The story so far: On Monday, security vendor Webroot posted a note on their threat blog warning of possible malware programs masquerading as a London Olympics applications. ZDNet's Rachel King followed up with an article based on Webroot's report which made the threat seem larger than it actually is, so after consulting with Rachel and our editor, I wrote an article of my own Wednesday pointing out any FUD (fear, uncertainty, and doubt) being spread by both postings.
I thought that would be the end of it, but since then there have been 2 updates to Rachel's article and 4 to mine. In addition, the vendor's PR company contacted ZDNet to complain that my article was "unfair and inaccurate," adding that they wanted us to correct the "factual errors".
First, I want to say that I stand by what I wrote in the article, and I consider it to be factually accurate. The origin of the misleading cropped image was unclear, so I did add this update from Rachel:
Rachel contacted me to say that the vendor supplied the full image and that she inadvertently cropped it while uploading the article.

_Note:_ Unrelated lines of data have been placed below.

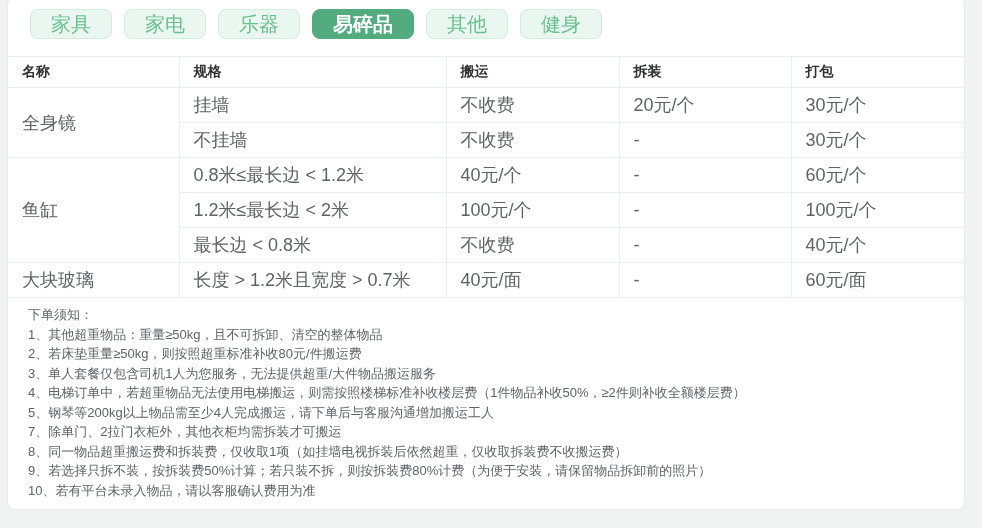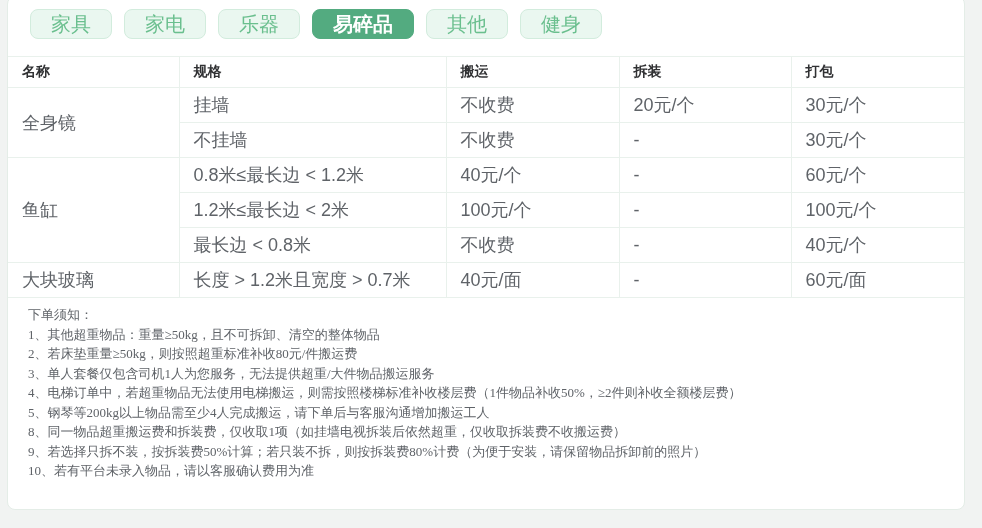--- a/index.html
+++ b/index.html
@@ -78,21 +78,20 @@
     font-size:14px;
   }
   tbody td{height:35px;}
   td.name-cell{vertical-align:middle;}
   
   .notes{
     padding:7px 20px 0 20px;
     font-size:13px;
     color:var(--cell-text);
     line-height:19.5px;
-    font-family:Liberation Serif, serif;
   }
   .notes .note-line{white-space:nowrap;}
 </style>
 </head>
 <body>
 
 <div class="card">
 
   <div class="tabbar">
       <div class="tab">家具</div>
@@ -163,18 +162,19 @@
       </tbody>
   </table>
 
   <div class="notes">
     <div class="note-line">下单须知：</div>
   <div class="note-line">1、其他超重物品：重量≥50kg，且不可拆卸、清空的整体物品</div>
       <div class="note-line">2、若床垫重量≥50kg，则按照超重标准补收80元/件搬运费</div>
       <div class="note-line">3、单人套餐仅包含司机1人为您服务，无法提供超重/大件物品搬运服务</div>
       <div class="note-line">4、电梯订单中，若超重物品无法使用电梯搬运，则需按照楼梯标准补收楼层费（1件物品补收50%，≥2件则补收全额楼层费）</div>
       <div class="note-line">5、钢琴等200kg以上物品需至少4人完成搬运，请下单后与客服沟通增加搬运工人</div>
+      <div class="note-line">7、除单门、2拉门衣柜外，其他衣柜均需拆装才可搬运</div>
       <div class="note-line">8、同一物品超重搬运费和拆装费，仅收取1项（如挂墙电视拆装后依然超重，仅收取拆装费不收搬运费）</div>
       <div class="note-line">9、若选择只拆不装，按拆装费50%计算；若只装不拆，则按拆装费80%计费（为便于安装，请保留物品拆卸前的照片）</div>
       <div class="note-line">10、若有平台未录入物品，请以客服确认费用为准</div>
     </div>
 
 </div>
 
 </body></html>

Second, Webroot asked for an opportunity to respond to the article. Here's what they have to say:
"The purpose of Webroot’s blog post is to make users more aware of the permissions they grant any application they install, on any device, before they click 'OK.' The London Olympics Widget shows the user aggregated 2012 Olympics news while also harvesting contact lists, device id and SMS messages. While not specifically malicious, an app for Olympic news does not need all of the above functionality to show who won the latest gold medal. We want to make sure users exercise caution and make informed decisions when downloading apps to whatever device they may use."
"The reason we have classified this as a Potentially Unwanted Application is because it is using the Olympics to draw people into installing their apps so they can make money on multiple aggressive advertisement SDK add-ons. It is the aggressive advertisement SDK add-ons that are requesting permissions to read contacts, look up device ids, and read SMS messages."